Et personne dans la région ne voudra d’elle», a lâché Oulahna Lhaou, à la veille de son mariage, au photo-reporter de L’Economiste, qui tenait à immortaliser un moment d’intimité du jeune couple. Les gens sont aigris par cette instrumentalisation de leurs rites de mariage collectif. Beaucoup d’idées reçues aussi. Car en fait, il ne s’agit pas de fiançailles («Maoussim Al Khoutouba»), comme le laisse entendre la communication institutionnelle, mais bien de mariages en bonne et due forme. «C’est une contractualisation de rapports préétablis», précise Fanida Oubenaissa, membre de l’Association Tarek Ibn Ziyad, organisatrice du Festival des cimes.
Pour redresser cette image, et faire tomber les préjugés, l’Association a greffé le Festival des cimes d’Imilchil au moussem. Objectif: impulser une nouvelle dynamique au moussem des fiançailles qui sombrait dans le folklorique et les stéréotypes, souligne le comité d’organisation. Ainsi cette année, l’Association a délibéremment souligné sur les affiches: «Notre mariée n’est ni à vendre ni à acheter. Sa dot est celle d’un amour incommensurable», précise une accroche.
La population locale demeure extrêmement pauvre et ne dispose que de peu d’infrastructures de base. L’état des routes dissuade les plus téméraires de visiter les différentes tribus de la région. Tout au long de la route séparant le centre du moussem, le phénomène d’érosion des sols limite les possibilités de culture. Mais le paysage reste tout de même pittoresque avec des vues panoramiques. Çà et là, des peupliers, des troupeaux de D’man (une race de moutons prolifiques) qui broutent, des ksars en terre battue, pisé et paille entourés de parcelles vertes de céréaliculture, de pommiers et des noyers à perte de vue.
En revanche, les quelques averses qu’a connues la région ces derniers temps ont engendré des crues, qui ont tout emporté sur leur passage: des plantations de pommes de terre (une variété propre à la région), du maïs, de la menthe et affecté la maturation de pommes, souligne un jeune ingénieur agronome de la région. La route a été pratiquement barrée entre Rich et Imilchil en cette fin du mois d’août. Pour le tronçon Imilchil centre et le Moussem (28 km environ), ce sont les camions de transport de bétail et de marchandises qui font office de bus. Les montagnards s’entassent dans et sur la cabine et au-dessus du bétail (chèvres, moutons et vaches). D’autres s’installent sur le porte-bagage de vieux fourgons. Apparemment, la surcharge est la règle ici. Ceux qui prennent le seul grand taxi, une vieille voiture break, sont les mieux lotis et les plus enviés.
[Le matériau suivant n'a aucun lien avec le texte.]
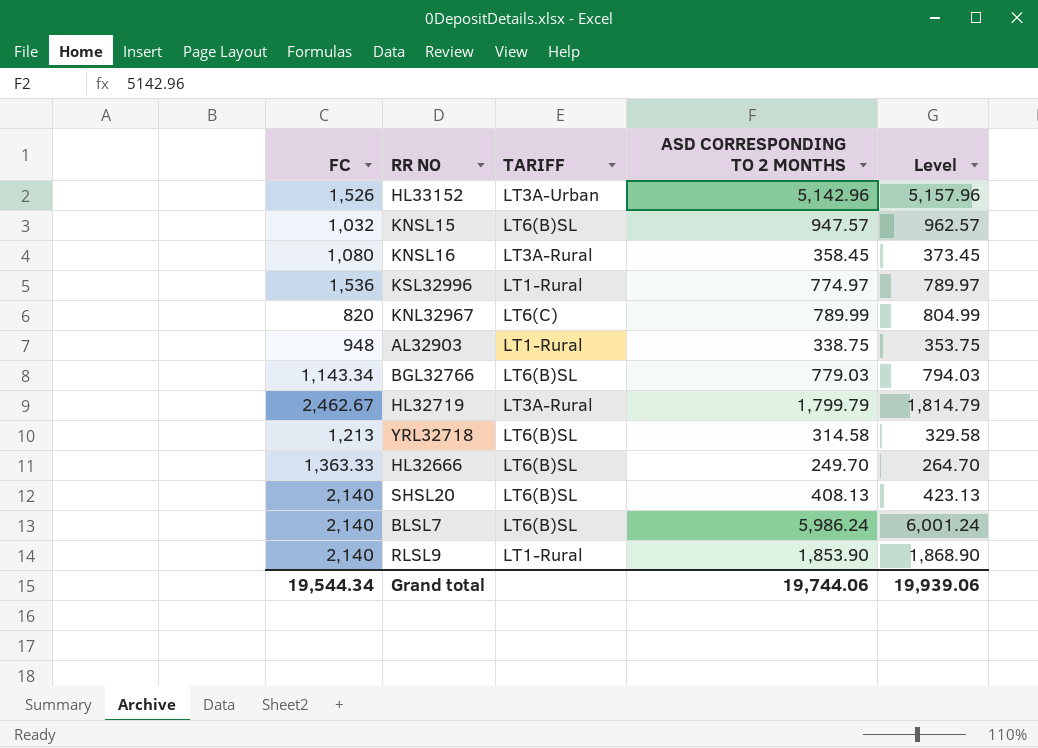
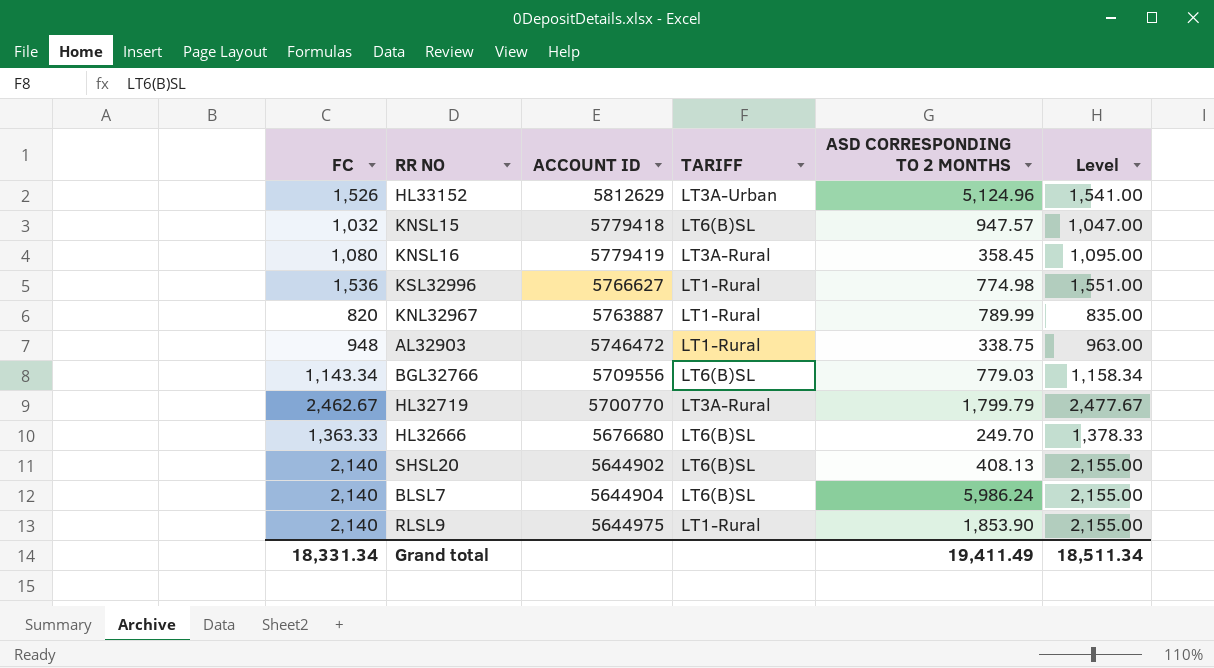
column ACCOUNT ID | position: none -> 3
column Level | formula: [ASD CORRESPONDING TO 2 MONTHS] + 15 -> [FC] + 15
row YRL32718: 1,213 | LT6(B)SL | 314.58 | 329.58 -> none
HL33152 | ASD CORRESPONDING TO 2 MONTHS: 5,142.96 -> 5,124.96
KSL32996 | ASD CORRESPONDING TO 2 MONTHS: 774.97 -> 774.98
KNL32967 | TARIFF: LT6(C) -> LT1-Rural
Grand total | FC: 19,544.34 -> 18,331.34
Grand total | ASD CORRESPONDING TO 2 MONTHS: 19,744.06 -> 19,411.49
Grand total | Level: 19,939.06 -> 18,511.34

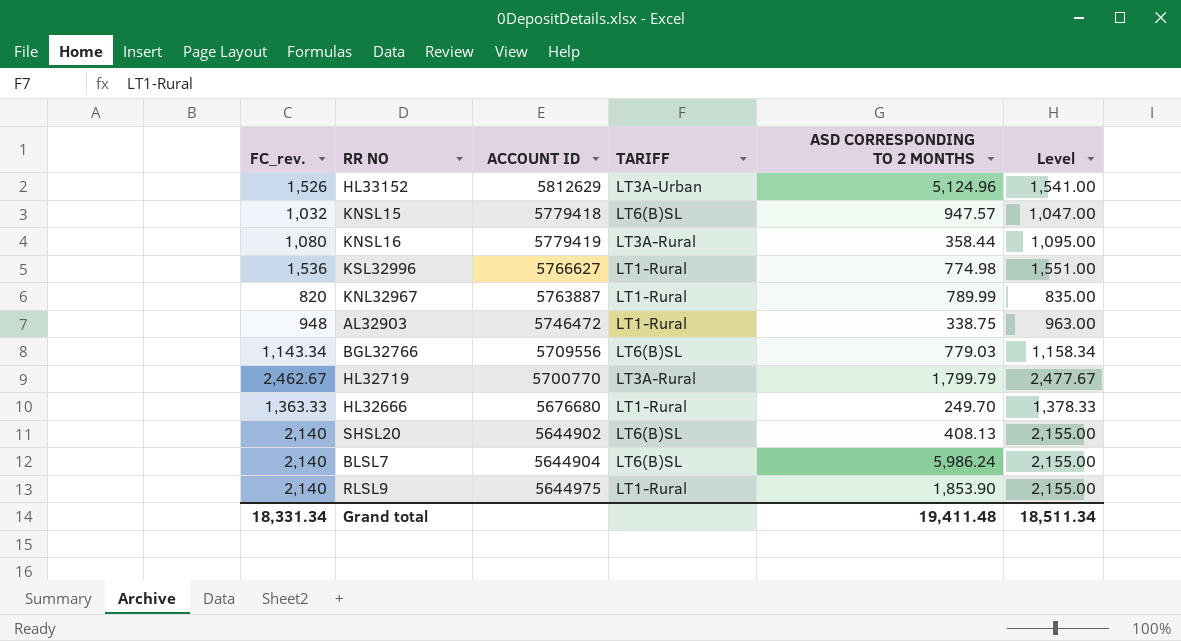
column name: FC -> FC_rev.
KNSL16 | ASD CORRESPONDING TO 2 MONTHS: 358.45 -> 358.44
HL32666 | TARIFF: LT6(B)SL -> LT1-Rural
Grand total | ASD CORRESPONDING TO 2 MONTHS: 19,411.49 -> 19,411.48

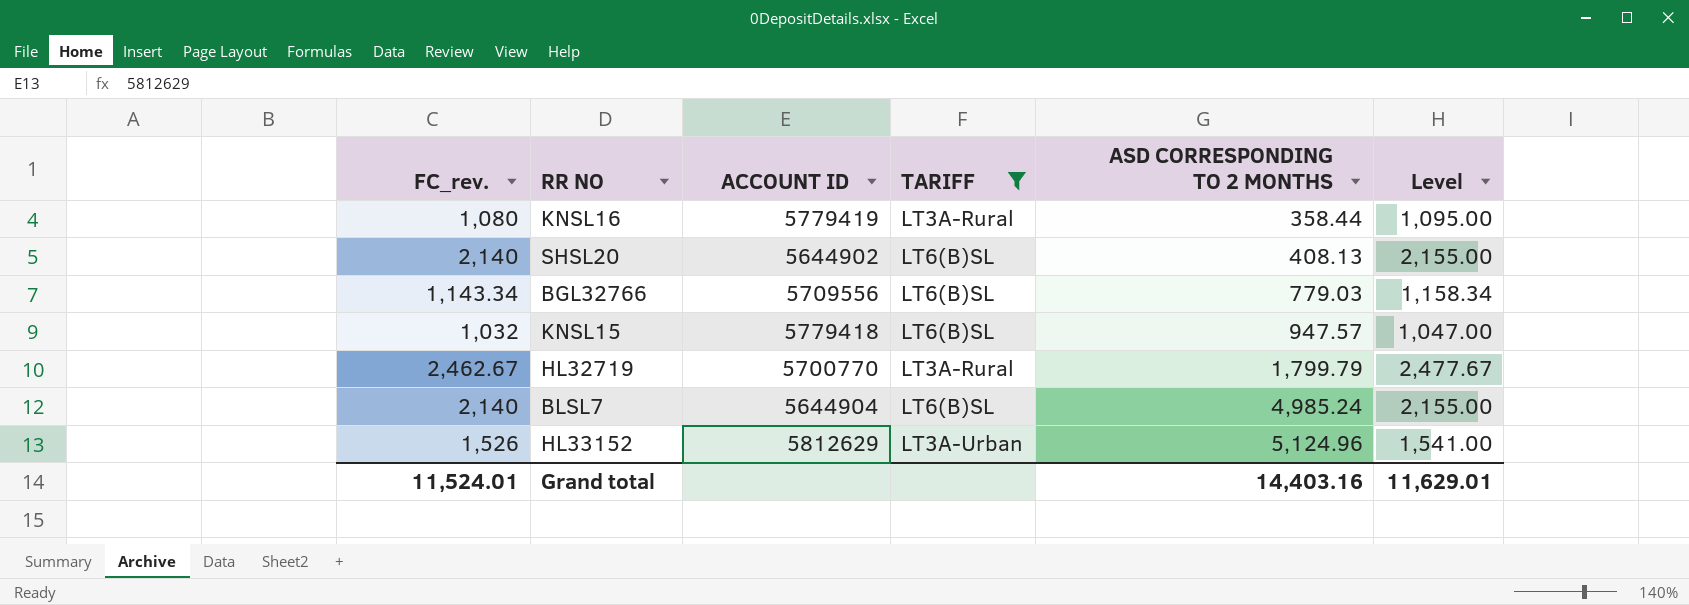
filter: none -> TARIFF != LT1-Rural
row order: none -> ASD CORRESPONDING TO 2 MONTHS ascending
BLSL7 | ASD CORRESPONDING TO 2 MONTHS: 5,986.24 -> 4,985.24
Grand total | FC_rev.: 18,331.34 -> 11,524.01
Grand total | ASD CORRESPONDING TO 2 MONTHS: 19,411.48 -> 14,403.16
Grand total | Level: 18,511.34 -> 11,629.01

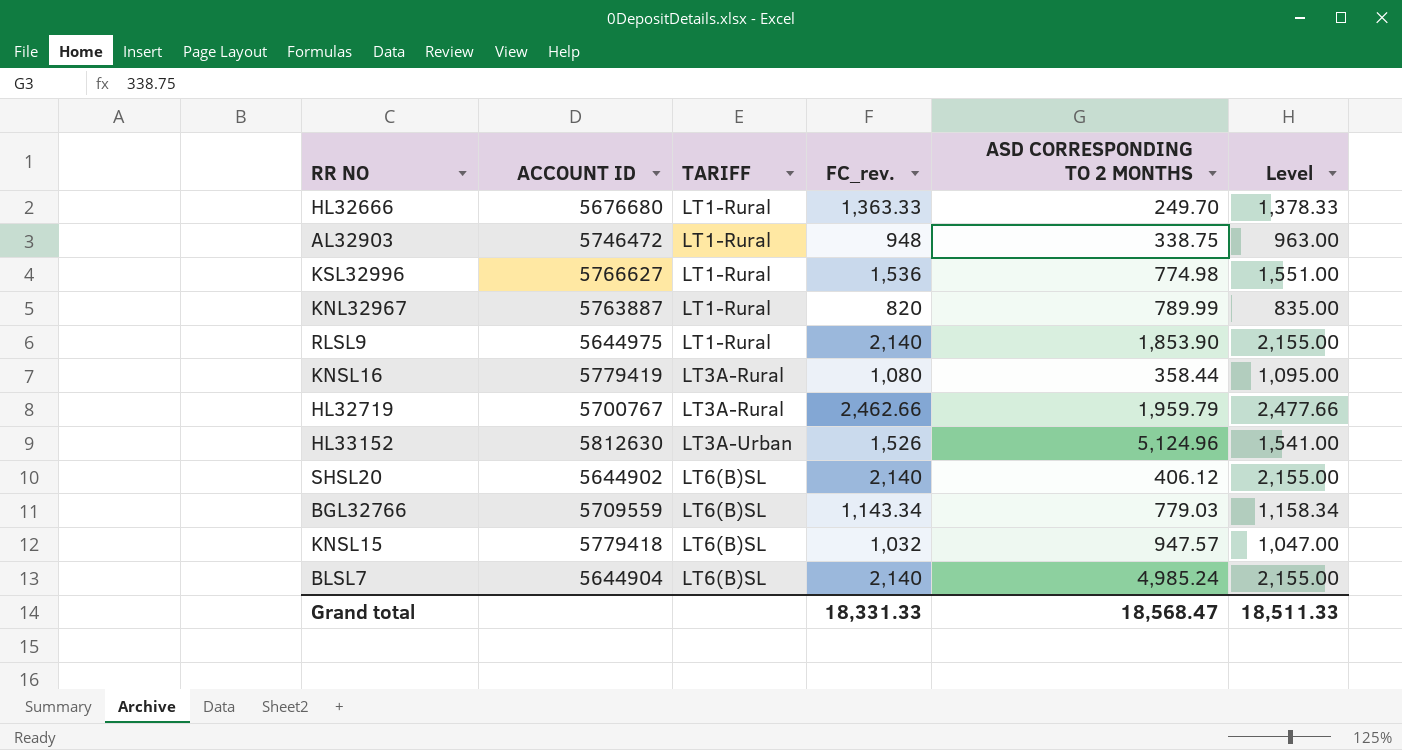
filter: TARIFF != LT1-Rural -> none
row order: ASD CORRESPONDING TO 2 MONTHS ascending -> TARIFF ascending
column FC_rev. | position: 1 -> 4
HL32719 | ACCOUNT ID: 5700770 -> 5700767
HL32719 | FC_rev.: 2,462.67 -> 2,462.66
HL32719 | ASD CORRESPONDING TO 2 MONTHS: 1,799.79 -> 1,959.79
HL32719 | Level: 2,477.67 -> 2,477.66
HL33152 | ACCOUNT ID: 5812629 -> 5812630
SHSL20 | ASD CORRESPONDING TO 2 MONTHS: 408.13 -> 406.12
BGL32766 | ACCOUNT ID: 5709556 -> 5709559
Grand total | FC_rev.: 11,524.01 -> 18,331.33
Grand total | ASD CORRESPONDING TO 2 MONTHS: 14,403.16 -> 18,568.47
Grand total | Level: 11,629.01 -> 18,511.33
A bord, ils sont 9 passagers plus le conducteur à faire le voyage sur un fond cacophonique de musique amazigh, fort à percer le tympan. Tout au long du chemin, la route est sinueuse, étroite et escarpée. Même avec l’accès, elle reste impraticable. Sur la route, des jeunes oisifs au regard hagard et émerveillés scrutent les véhicules et les passants avec en toile de fond des amas rocheux et des terres.
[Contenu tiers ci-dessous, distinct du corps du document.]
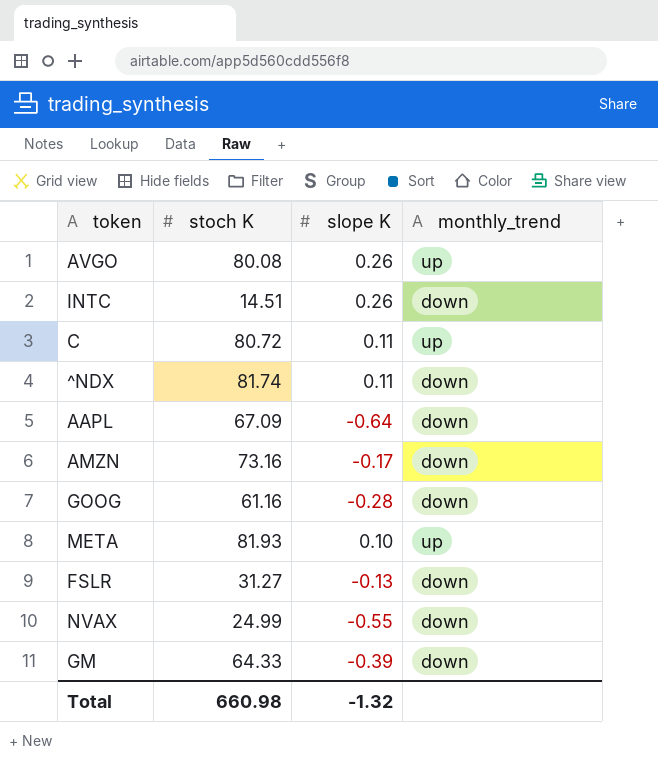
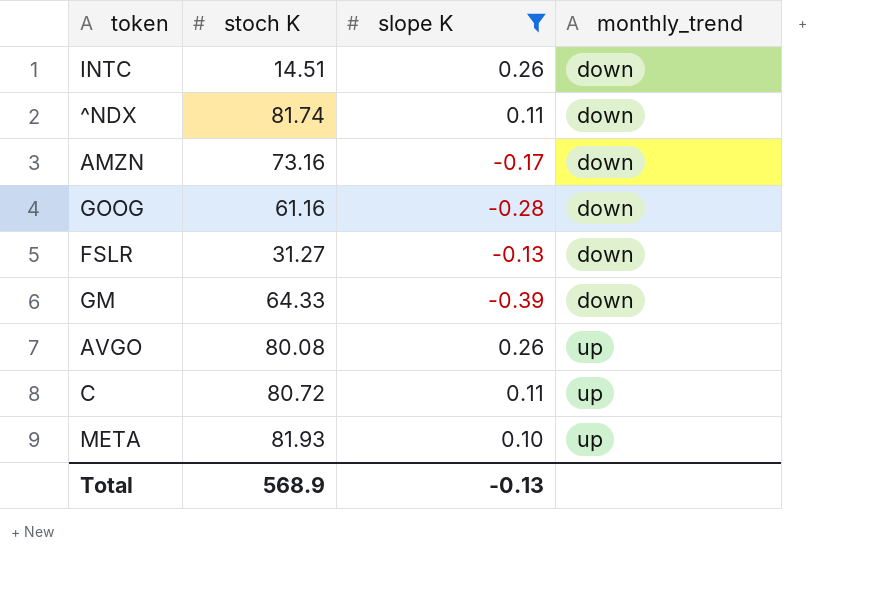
filter: none -> slope K >= -0.39
row order: none -> monthly_trend ascending
Total | stoch K: 660.98 -> 568.9
Total | slope K: -1.32 -> -0.13

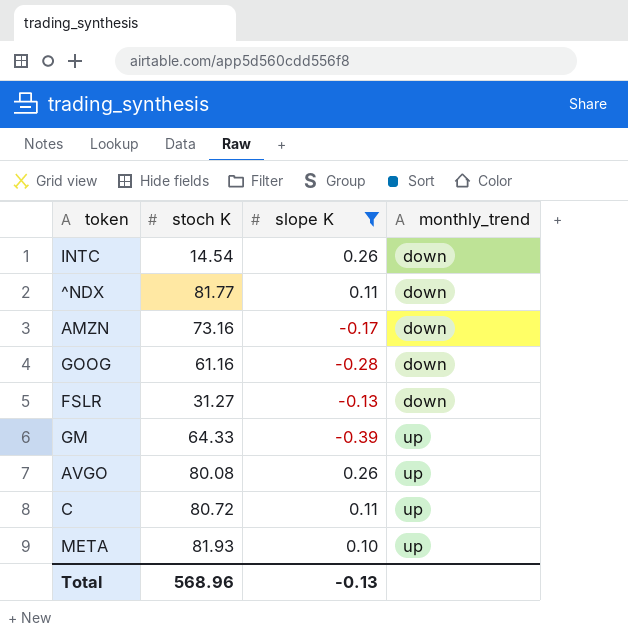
INTC | stoch K: 14.51 -> 14.54
^NDX | stoch K: 81.74 -> 81.77
GM | monthly_trend: down -> up
Total | stoch K: 568.9 -> 568.96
Au souk, fort hereusement, une ambiance de fête. Les habitants de plus de 40 douars avoisinants viennent faire leurs achats et portent leurs costumes préférés. Plus qu’un lieu d’approvisionnement, le moussem est une manifestation d’une grande portée culturelle, qui a aussi une vocation économique et sociale. C’est une sorte de foire annuelle, où toutes les tribus de la région se rencontrent, s’approvisionnent en blé, en orge et vendent bétail et autres légumes et fruits de leur labeur annuel. Et c’est là où les fiancés de la région se marient en hommage à ces deux amoureux qui, selon la légende, n’ont pu sceller leur union en raison de leur appartenance à deux tribus antagonistes: les Aït Brahim et les Aït Yaaza (voir encadré). Les femmes sont maquillées et fardées avec un produit traditionnel. Elles portent toutes des «hendira ou encore tahendirt»; des étoffes en laine tissées localement avec des rayures verticales. Les rayures et les couleurs diffèrent selon les tribus. Pour les Aït Brahim par exemple, les femmes se couvrent le visage et portent une cape noir, blanc et grenat. Quant aux Aït Yaaza, leurs femmes se déplacent à visage découvert et portent des capes noir, rouge, blanc et indigo. Chez les Aït Hdidou, tout est message et l’habit a une forte charge symbolique, souligne une jeune étudiante chercheuse de la région. A titre d’exemple, la coiffe dite Aqqelous est surélevée chez les femmes mariées et plate chez les jeunes filles, ajoute-t-elle. Quant aux hommes, ils portent des costumes communs, des djellabas ou encore des burnous en laine et se coiffent la tête d’un turban ou un bonnet.
· Même le billet vert se vend à Imilchil
Le souk sent le terroir, le thé fort à la menthe et les grillades tôt le matin. Les couleurs sont criardes et les marchands crient à tout-va. Ici, tout se vend, des vieux habits aux billets de banque qui datent du Protectorat. Même le billet vert, le dollar, se vend à Imilchil. Les céréales et le bétail constituent l’essentiel des achats.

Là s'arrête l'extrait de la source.